A gene known as p53 plays a role in the development of many cancers, including a severe type of leukemia -- cancer of blood and bone marrow cells. This gene is turned off in most immature bone marrow cells. However, scientists believe that cancer arises when something turns p53 on at an inappropriate time, causing blood and bone marrow cells to proliferate.

On the basis of this hypothesis, Jorge Spinolo of the University of Nebraska Medical Center in Omaha and his colleagues devised a treatment strategy, using so-called anti-sense molecules (SN: 6/10/89, p.360), for acute myelogenous leukemia (AML). The technique blocks the activity of the p53 gene. In laboratory studies, the new treatment has slowed the growth of malignant cells obtained from people suffering from AML. That in vitro finding raises the hope that a similar strategy might help combat leukemic cells in the human body, not just in a petri dish.

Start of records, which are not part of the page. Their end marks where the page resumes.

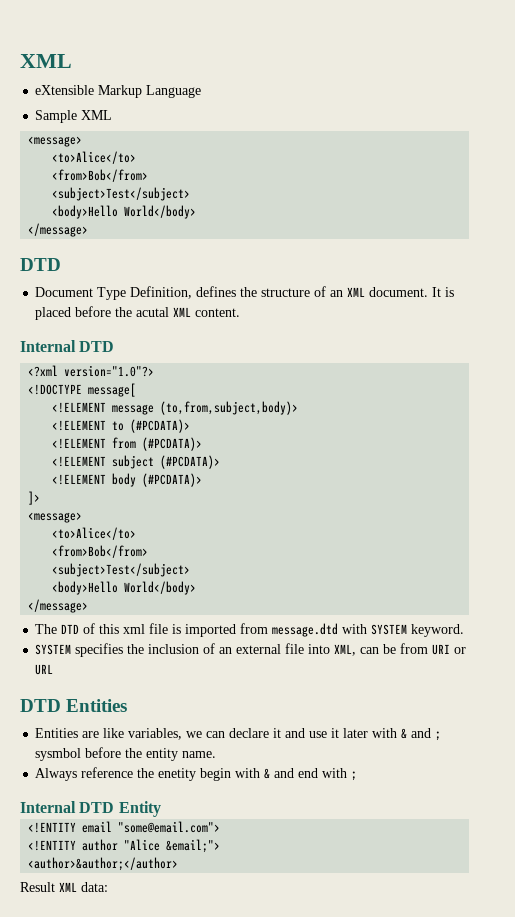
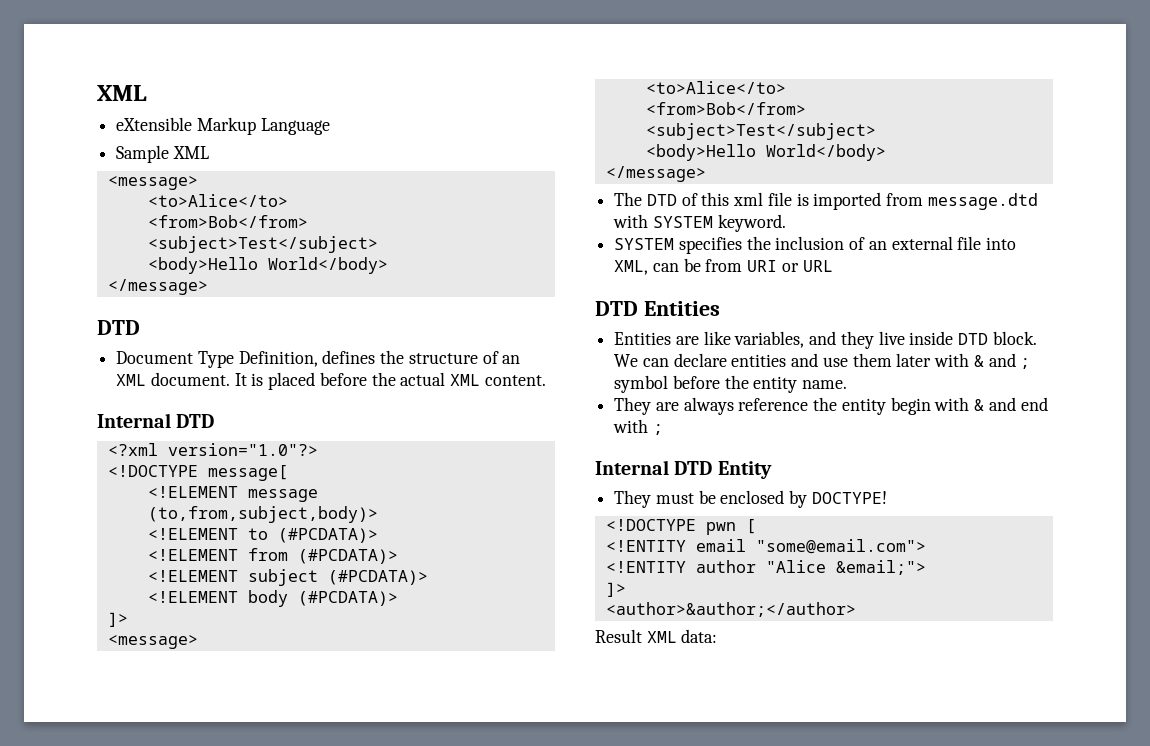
[136,307,170,317] acutal -> [400,372,446,386] actual
[186,731,203,738] we -> [809,331,1037,349] [614,354,639,367] and they live inside DTD block. We
[273,728,282,738] it -> [731,354,787,367] entities
[331,728,340,738] it -> [852,353,892,367] them
[35,748,82,761] sysmbol -> [614,375,669,393] symbol
[35,768,78,781] Always -> [614,397,734,415] They are always
[158,768,197,781] enetity -> [841,398,886,415] entity
(161, 809) none -> [614,490,887,508] [605,519,756,535] // They must be enclosed by DOCTYPE! // <!DOCTYPE pwn [
(221, 846) none -> [605,582,626,597] // ]>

Before Spinolo's group could test the treatment's efficacy, the researchers had to demonstrate its safety. They gave the new drug to seven monkeys. Several weeks later, the team sacrificed four of the monkeys and found no evidence of drug-related toxicity.

The remaining three monkeys are alive and well, Spinolo reported May 22 at the American Association for Cancer Research meeting in San Diego.

Spinolo wants to treat 10 to 15 AML patients with the drug and plans to take such a research proposal to the U.S. Food and Drug Administration this month. If the team gains FDA approval, that preliminary human trial would begin sometime this summer, Spinolo says.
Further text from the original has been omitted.